あんなにかわいらしく2人で内緒ですよとお伝えしたのに!

いや、確かにミルクジャムを活用したお菓子の話は料理長たちと考えたよ。現にいくつかはお茶会で説明はしている。

が、ノグマイン商会側でもまだお菓子への加工販売は行っていない。

理由は砂糖やはちみつが高価であるからだ。

お菓子にするとやはりジャム単体より値が張ってしまう。それを買ってもらうためには平民側にはもう少し浸透が行き届いてからでも問題ないとアローとビンズが言っていた。

しかし、貴族はそうもいかない。

分かってはいたけど…速いんだよな。流行の移り変わりが

人気が出て皆の興味が出るまでがおおよそ一ヵ月。その後みんなが実物を手に取り名を知られるのは二か月後。よくもって変化がないもの(アレンジできないもの)だと三か月から五か月で衰退する。もちろん需要があればもう少し長いがそれでもアレンジなしだと半年もてばいい方だろう。

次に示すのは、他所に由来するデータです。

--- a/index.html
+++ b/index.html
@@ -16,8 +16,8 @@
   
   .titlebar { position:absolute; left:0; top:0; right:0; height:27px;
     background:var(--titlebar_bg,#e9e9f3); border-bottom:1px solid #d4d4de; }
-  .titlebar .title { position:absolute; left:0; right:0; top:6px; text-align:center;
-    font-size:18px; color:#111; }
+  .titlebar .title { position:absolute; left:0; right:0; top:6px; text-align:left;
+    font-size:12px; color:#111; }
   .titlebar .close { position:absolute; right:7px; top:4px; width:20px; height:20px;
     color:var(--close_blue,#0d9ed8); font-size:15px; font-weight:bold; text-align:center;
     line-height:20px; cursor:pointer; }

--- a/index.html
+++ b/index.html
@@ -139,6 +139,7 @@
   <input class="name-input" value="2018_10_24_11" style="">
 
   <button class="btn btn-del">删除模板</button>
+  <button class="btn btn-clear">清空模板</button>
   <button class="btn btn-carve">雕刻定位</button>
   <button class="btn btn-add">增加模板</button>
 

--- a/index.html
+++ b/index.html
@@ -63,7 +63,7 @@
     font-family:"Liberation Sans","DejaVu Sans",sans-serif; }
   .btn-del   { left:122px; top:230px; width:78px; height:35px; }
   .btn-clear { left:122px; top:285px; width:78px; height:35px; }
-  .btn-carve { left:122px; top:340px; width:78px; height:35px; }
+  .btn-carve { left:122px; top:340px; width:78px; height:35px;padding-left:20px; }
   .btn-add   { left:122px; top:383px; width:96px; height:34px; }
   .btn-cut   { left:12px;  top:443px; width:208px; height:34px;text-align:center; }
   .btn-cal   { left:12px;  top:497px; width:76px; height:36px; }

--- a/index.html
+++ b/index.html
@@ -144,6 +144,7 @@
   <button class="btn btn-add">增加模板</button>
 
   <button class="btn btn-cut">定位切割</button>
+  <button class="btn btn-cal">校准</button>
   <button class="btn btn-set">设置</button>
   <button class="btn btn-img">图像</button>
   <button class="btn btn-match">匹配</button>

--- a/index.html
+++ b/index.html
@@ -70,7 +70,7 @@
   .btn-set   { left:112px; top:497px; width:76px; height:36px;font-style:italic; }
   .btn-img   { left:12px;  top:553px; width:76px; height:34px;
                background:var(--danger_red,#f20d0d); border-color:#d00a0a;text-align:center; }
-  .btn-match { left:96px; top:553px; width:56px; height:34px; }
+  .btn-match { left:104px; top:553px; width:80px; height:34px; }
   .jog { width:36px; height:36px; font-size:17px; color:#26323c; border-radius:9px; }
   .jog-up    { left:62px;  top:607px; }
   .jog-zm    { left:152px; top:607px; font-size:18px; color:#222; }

「つまり、ミルクジャムを活用したお菓子を作れと‥‥‥いうことですか?」

「リズはレシピを知っているのでしょう?」


確かに知ってはいるけど…


「そのレシピを周りに開示する必要はないわ。ただ、こんなお菓子も作れるし今後は販売予定と言っておけばいいのよ。それよりもあちらは装飾に興味がおありだから」


ん?なら―


「マリン・ビーナに伝えていた品をお渡しすればよいのでは?」

「え?絶対いやよ?というか受け取らないでしょうあの人たち。四大公爵のプライドとかで下手したらこちらの親切もねじ曲がって捉えられかねないわよ」


え、怖ッ

なにそれ。親切心は親切心として素直に受け取りなよ。


「施しは受けないというのが高貴な方の中にはあるから仕方ないと言えば仕方がないのだけれどね」


ロゼ姉さまはどこ吹く風のように仰るんだけどさ、私今日そんな場所に行くんですよ?泣いちゃいますよ??

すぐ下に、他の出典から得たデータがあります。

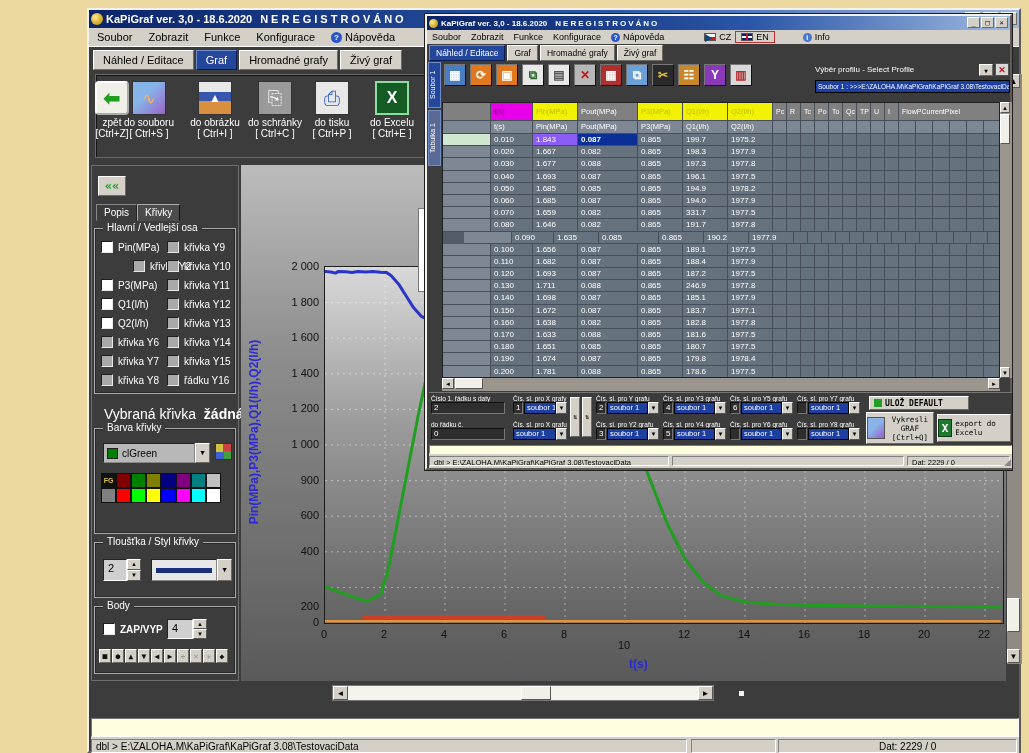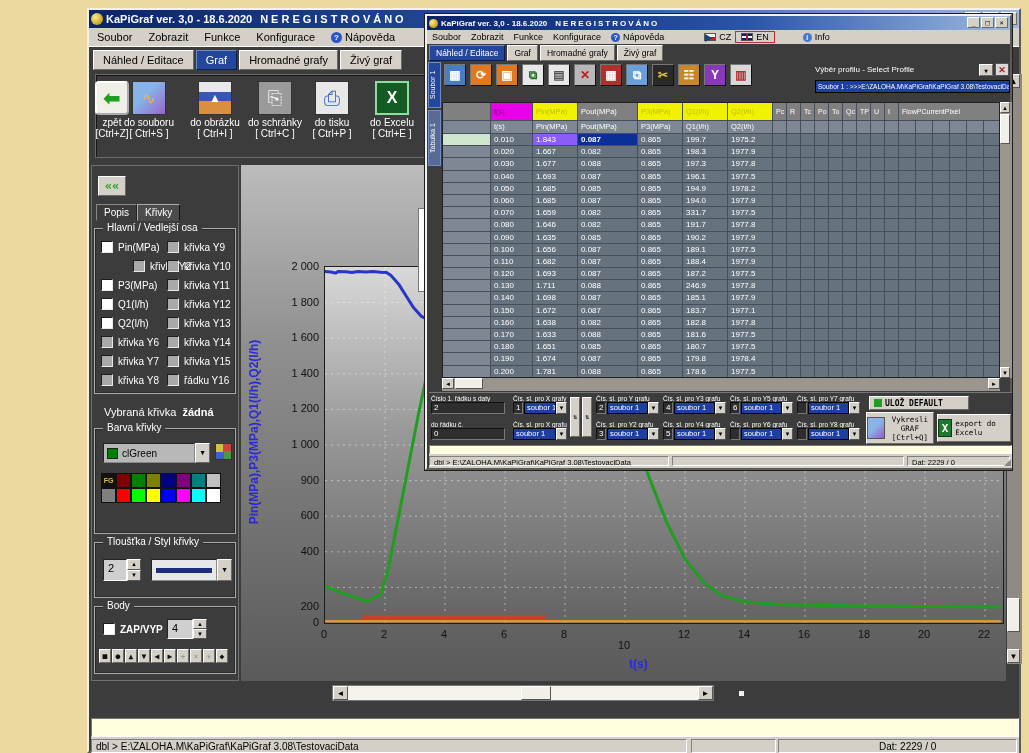--- a/index.html
+++ b/index.html
@@ -702,7 +702,7 @@
           <div class="gcell" style="width: 17px; background: rgb(103, 114, 127);"></div>
           <div class="gcell" style="width: 17px; background: rgb(103, 114, 127);"></div>
         </div>
-        <div class="grow" style="height: 12.2px;">
+        <div class="grow" style="height: 12.2px; margin-left: 21px;">
           <div class="gcell" style="width: 48px; background: rgb(126, 136, 148);"></div>
           <div class="gcell" style="width: 42px; background: rgb(103, 114, 127);">0.090</div>
           <div class="gcell" style="width: 45px; background: rgb(103, 114, 127);">1.635</div>

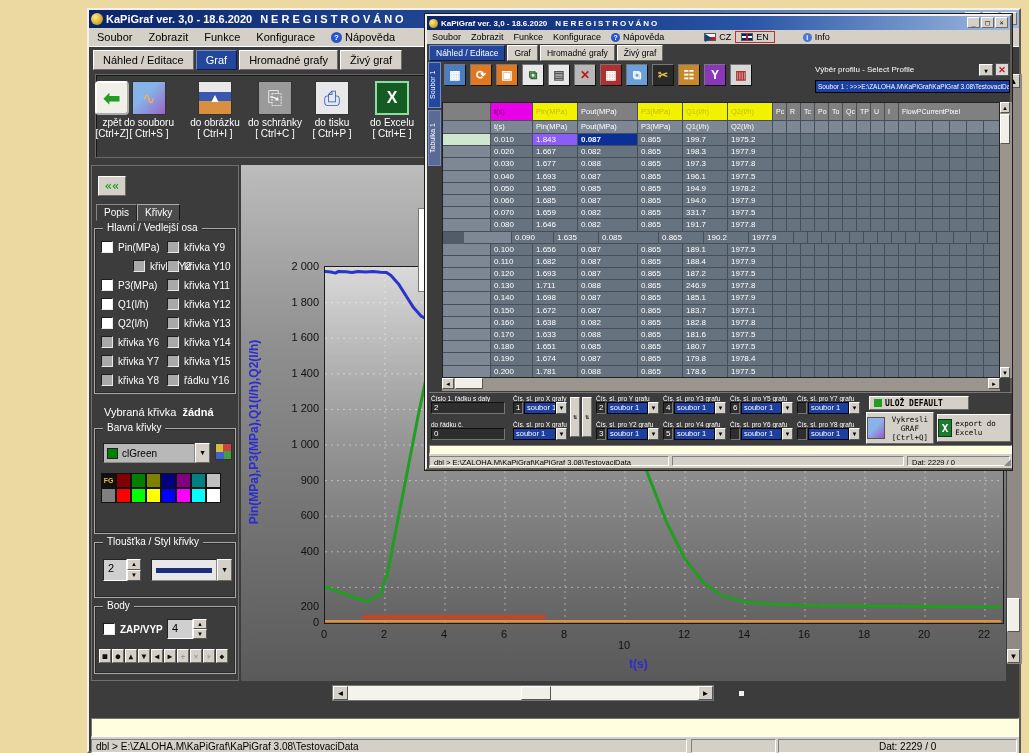--- a/index.html
+++ b/index.html
@@ -241,7 +241,7 @@
           </div>
       </div>
 
-      <div style="position:absolute;left:12px;top:240px;color:#fff;font-size:11px;white-space:nowrap;">
+      <div style="position:absolute;left:12px;top:240px;color:#fff;font-size:14px;white-space:nowrap;">
         <span>Vybraná křivka</span>&nbsp;
         <span style="font-weight:bold;">žádná</span>
       </div>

「それに、あちらはリズビア・ガーナに興味津々のようよ?せいぜい喰われないように気を付けなさい」

「え?」

「さ、厨房に着いたわ!料理長に話はつけてるから3時間以内によろしくね」


トンッとロゼ姉さまに背中を押されて厨房に足を踏み入れる。

ちょっと待ってほしい。すごく待って。こんな状況でお菓子とか作ってる暇ないから⁈


「ロゼね―」

「「「リズビア様!!」」」


ビックッ!!

ロゼ姉さまを引き留めるより先に厨房の全員に名前を呼ばれる。

何何々??さっきとは全然違う意味で怖いよ?みんな目輝かせてるんだけど何?


「ご指導よろしくお願いいたします」


料理人たちはキラキラとした瞳で頭を下げる。…指導じゃなくて指示だと思うんだけどな。


社交界って本当に怖いんですよね。

ロゼリアはそれを嫌って程知っているから忠告はしてくれる優しいお姉ちゃんです。